Taiwan’s government said it was shocked by the clampdown and said Hong Kong has changed from the “pearl of the Orient” to “purgatory of the Orient”.
Lai Ching-te, the Taiwanese vice president, said, “China’s crackdown on democracy will not be ignored by the world … This is unacceptable.”
China’s crackdown on democracy will not be ignored by the world. More than 50 prominent democratic advocates were arrested today in Hong Kong. This is unacceptable, HKers’ rights are human rights.
— 賴清德Lai Ching-te (@ChingteLai) January 6, 2021
Antony Blinken, US President-elect Joe Biden’s pick for secretary of state, called the sweeping arrests “an assault on those bravely advocating for universal rights”.
He added in a tweet: “The Biden-Harris administration will stand with the people of Hong Kong and against Beijing’s crackdown on democracy.”
The sweeping arrests of pro-democracy demonstrators are an assault on those bravely advocating for universal rights.
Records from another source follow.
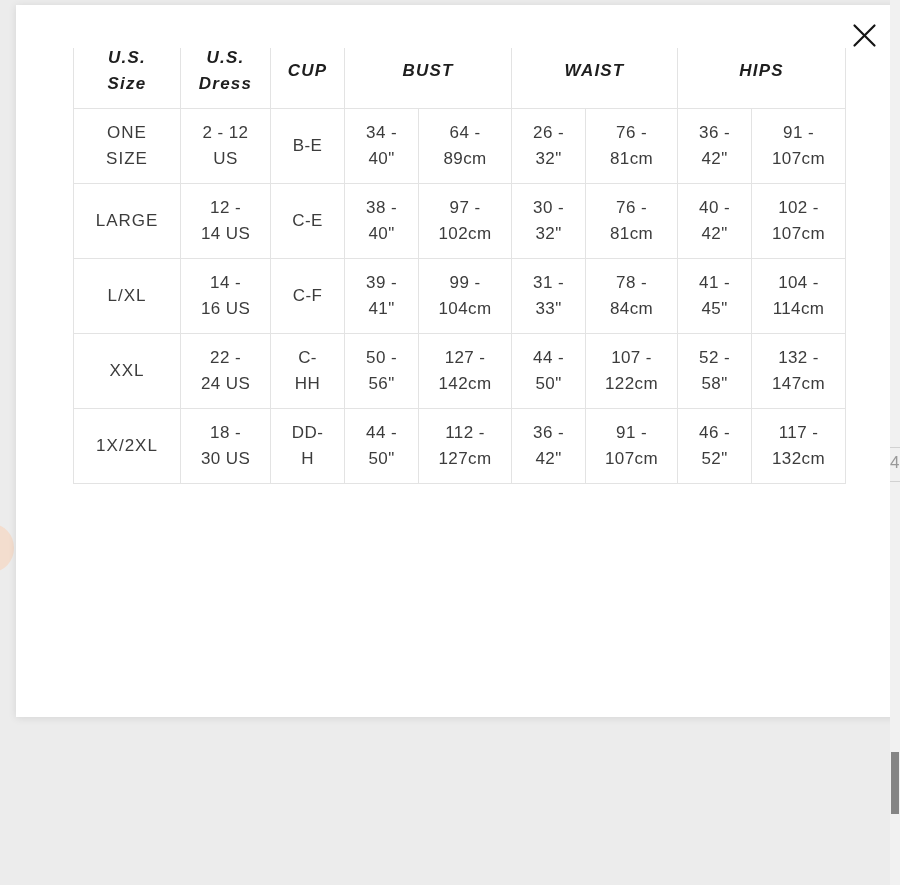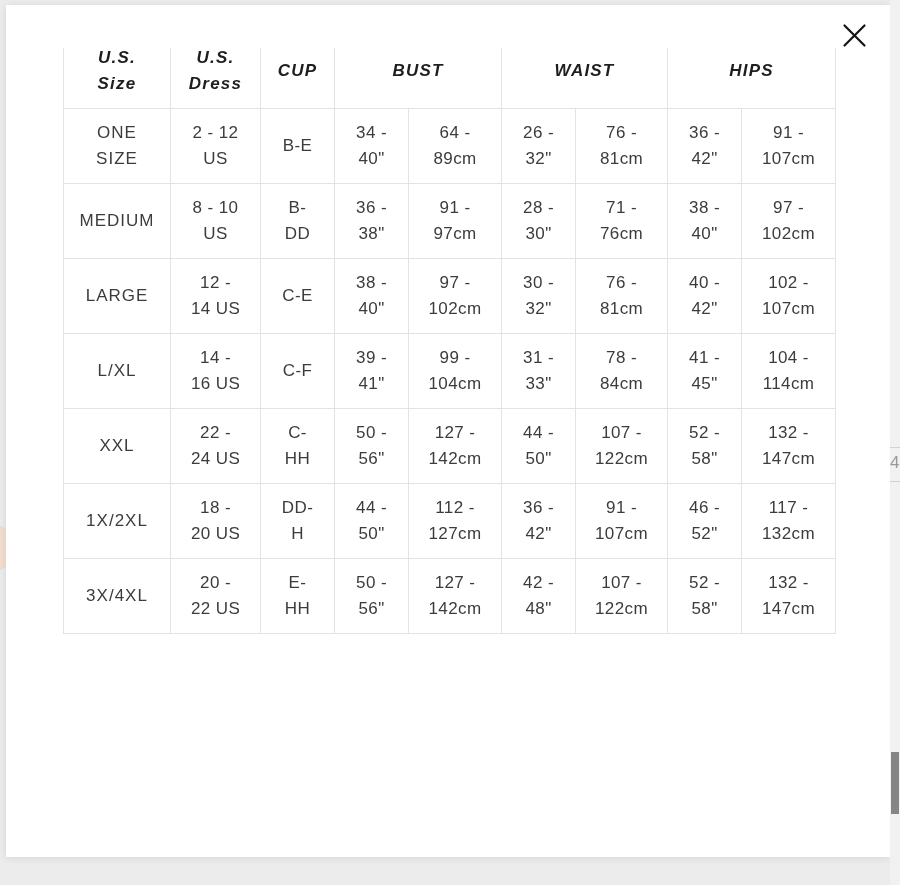"U.S." .modal { height: 852px -> 712px; left: 6px -> 16px }
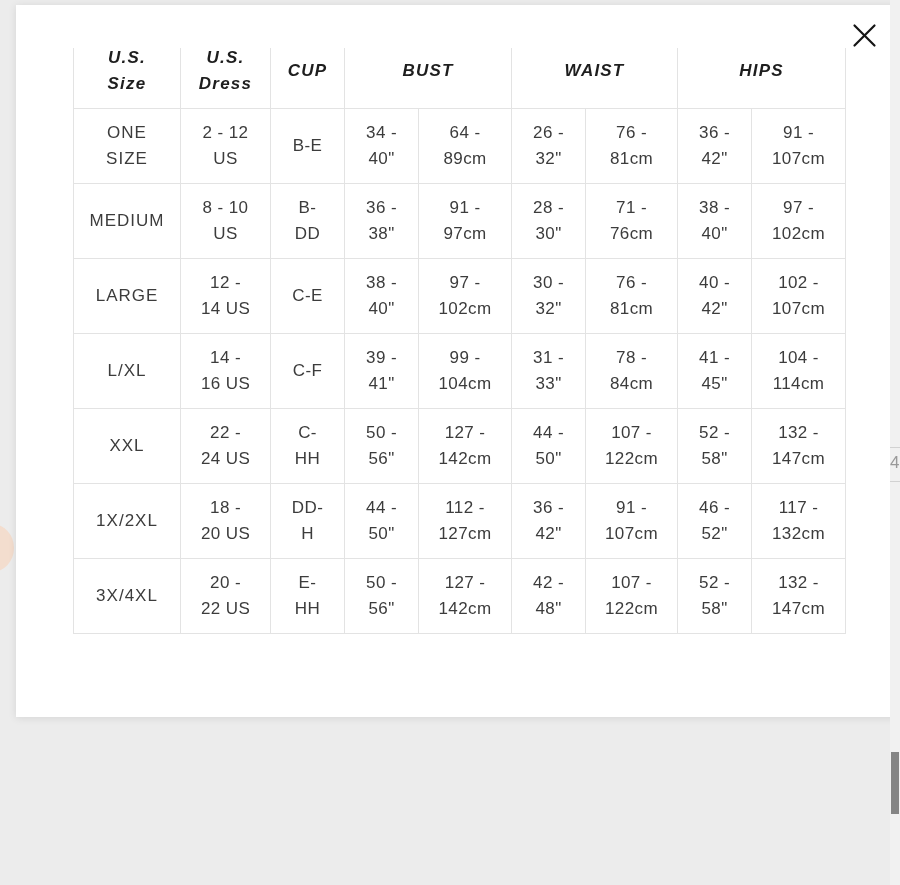"MEDIUM" tr { html: <tr> <td>MEDIUM</td> <td>8 - 10 US</td> <td>B- DD</td> <td>36 - 38"</td> <td>91 - 97cm</td> <td>28 - 30"</td> <td>71 - 76cm</td> <td>38 - 40"</td> <td>97 - 102cm</td> </tr> -> none }
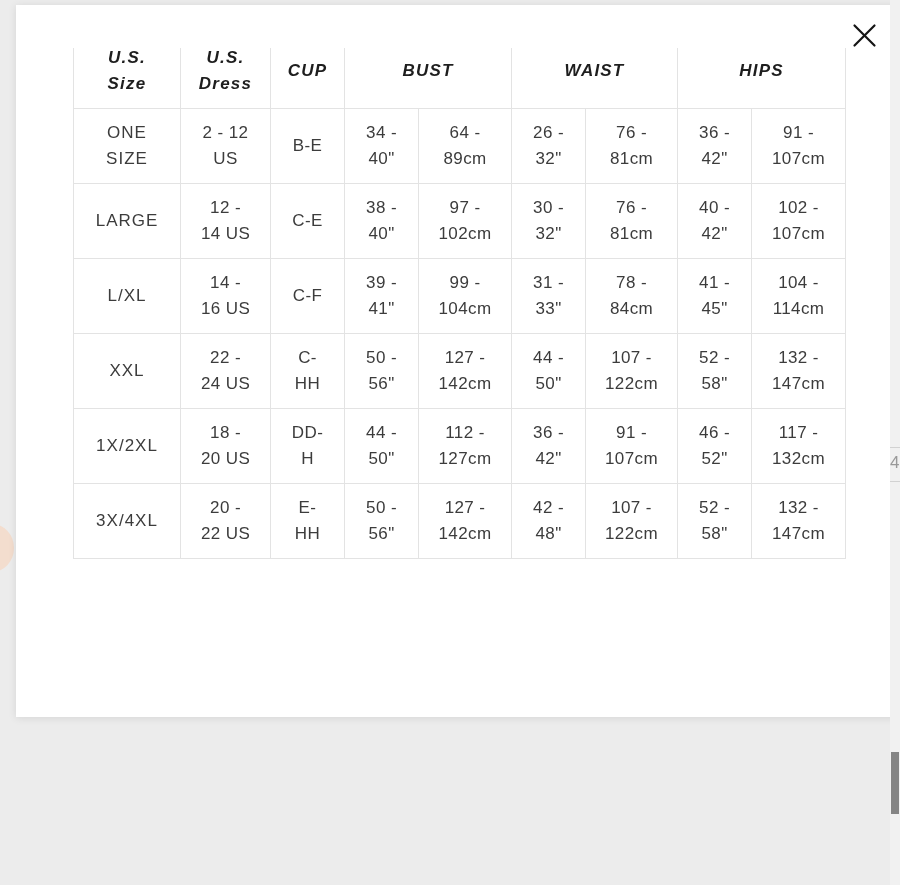"18 -" td.col-1 { text: 20 -> 30 }
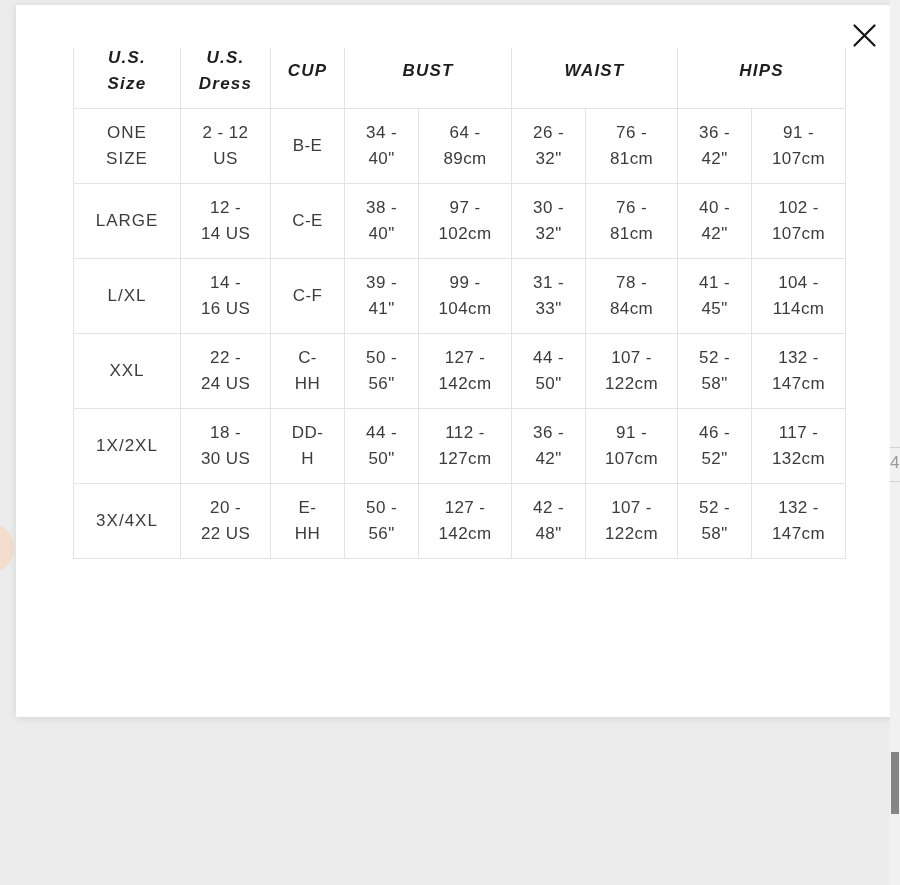"3X/4XL" tr { html: <tr> <td>3X/4XL</td> <td>20 - 22 US</td> <td>E- HH</td> <td>50 - 56"</td> <td>127 - 142cm</td> <td>42 - 48"</td> <td>107 - 122cm</td> <td>52 - 58"</td> <td>132 - 147cm</td> </tr> -> none }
The Biden-Harris administration will stand with the people of Hong Kong and against Beijing’s crackdown on democracy. https://t.co/nSj8dr3OEg
— Antony Blinken (@ABlinken) January 6, 2021
Ben Sasse, a member of the Senate select committee on intelligence, said Chinese President Xi Jinping “sees a divided and distracted America, and isn’t wasting the moment”.
“These despicable raids expose the Chinese Communist Party for the cowardly dictators they are.”
Marise Payne, the Australian foreign minister, said she was concerned by the arrests.
“Australia has consistently expressed concern that the National Security Law is eroding Hong Kong’s autonomy, democratic principles and rule of law,” she said in a statement.
Maya Wang at the Human Rights Watch said the arrests suggest that Beijing has failed to learn that repression generates resistance.
“The Chinese government has decided to mark 2021 with sweeping arrests of over 50 prominent pro-democracy activists in Hong Kong, removing the remaining veneer of democracy in the city,” she said.
“Beijing once again has failed to learn from its mistakes in Hong Kong: that repression generates resistance, and that millions of Hong Kong people will persist in their struggle for their right to vote and run for office in a democratically elected government.”
— Maya Wang 王松莲 (@wang_maya) January 6, 2021
Yamini Mishra of Amnesty International said the crackdown “is the starkest demonstration yet of how the national security law has been weaponized to punish anyone who dares to challenge the establishment”.
“The Hong Kong government must stop this dangerous practice of treating critics as criminals and threats to national security. Unless there is evidence that those arrested today have committed an internationally recognised criminal offence, they should be immediately released.”